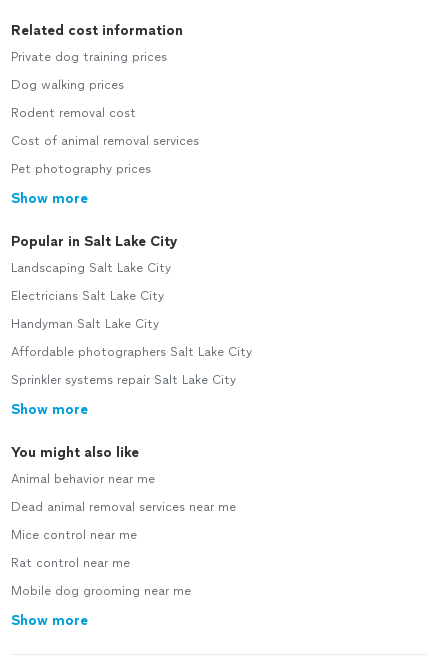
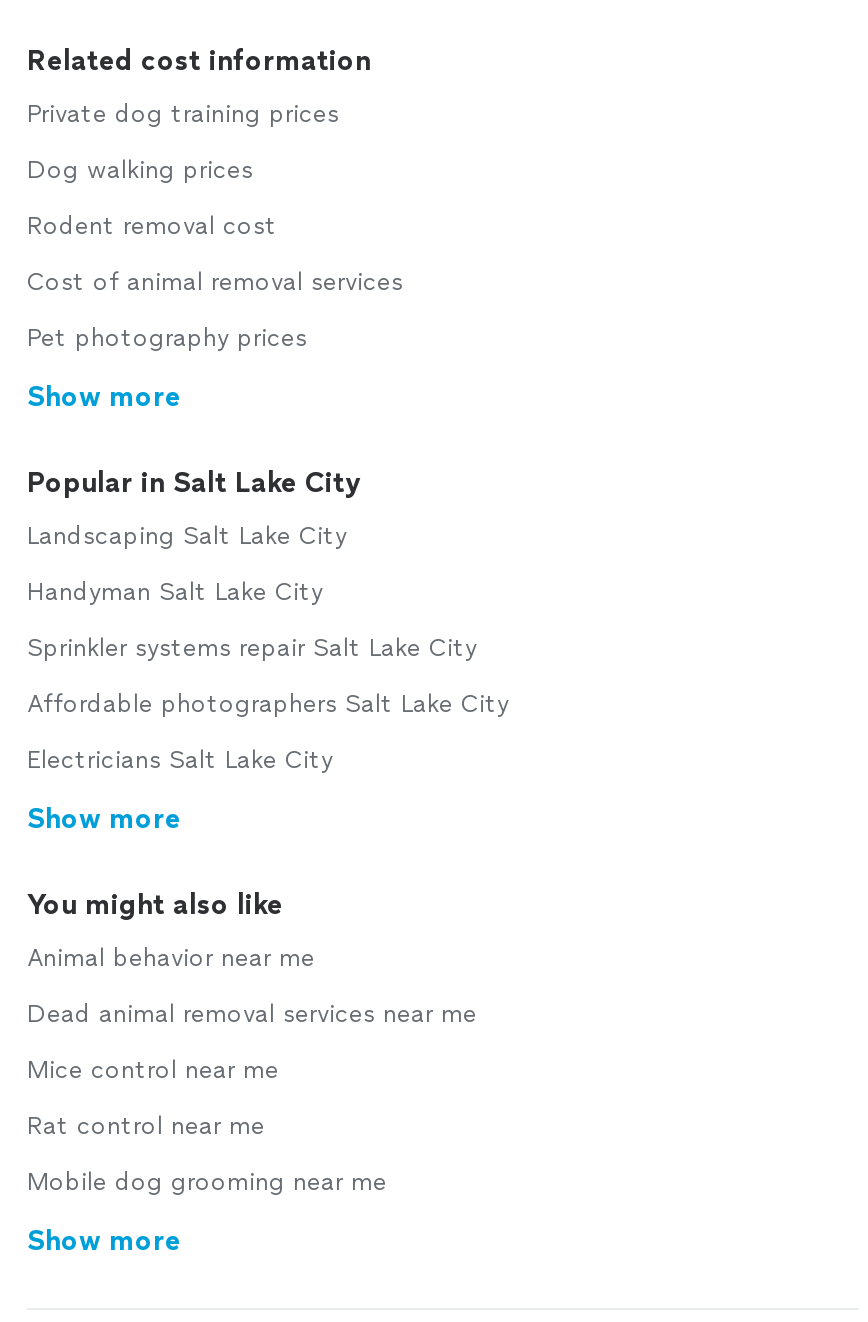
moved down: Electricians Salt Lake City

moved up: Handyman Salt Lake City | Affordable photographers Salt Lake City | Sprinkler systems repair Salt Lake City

--

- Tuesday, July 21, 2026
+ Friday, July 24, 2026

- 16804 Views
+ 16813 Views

---

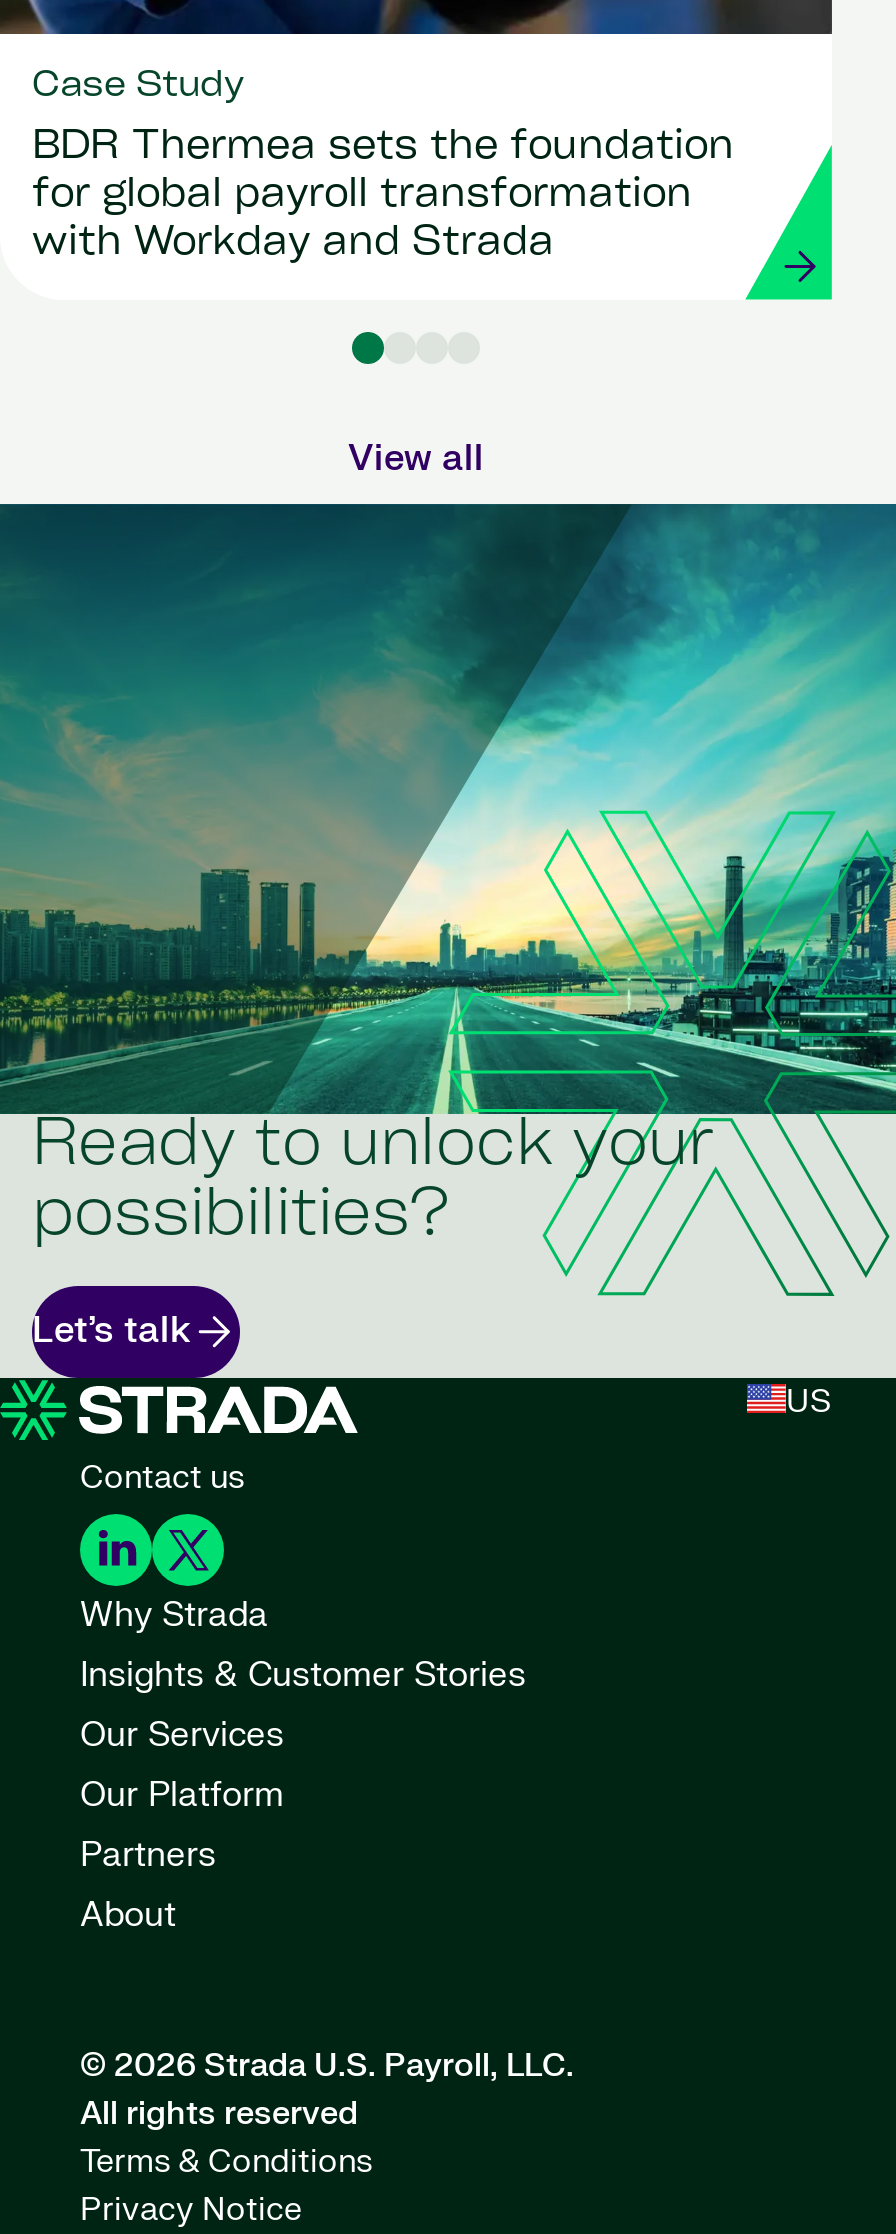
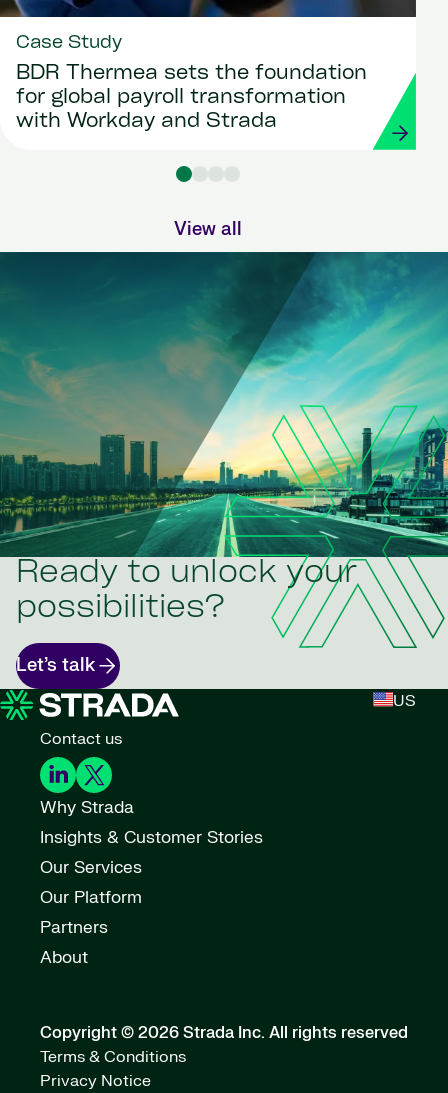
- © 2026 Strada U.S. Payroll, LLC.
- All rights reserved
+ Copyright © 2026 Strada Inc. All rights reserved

* **Exercise**: If a line of the data contains the word "Lake", it should be counted; state the total and nothing more.

* **Task result**: 2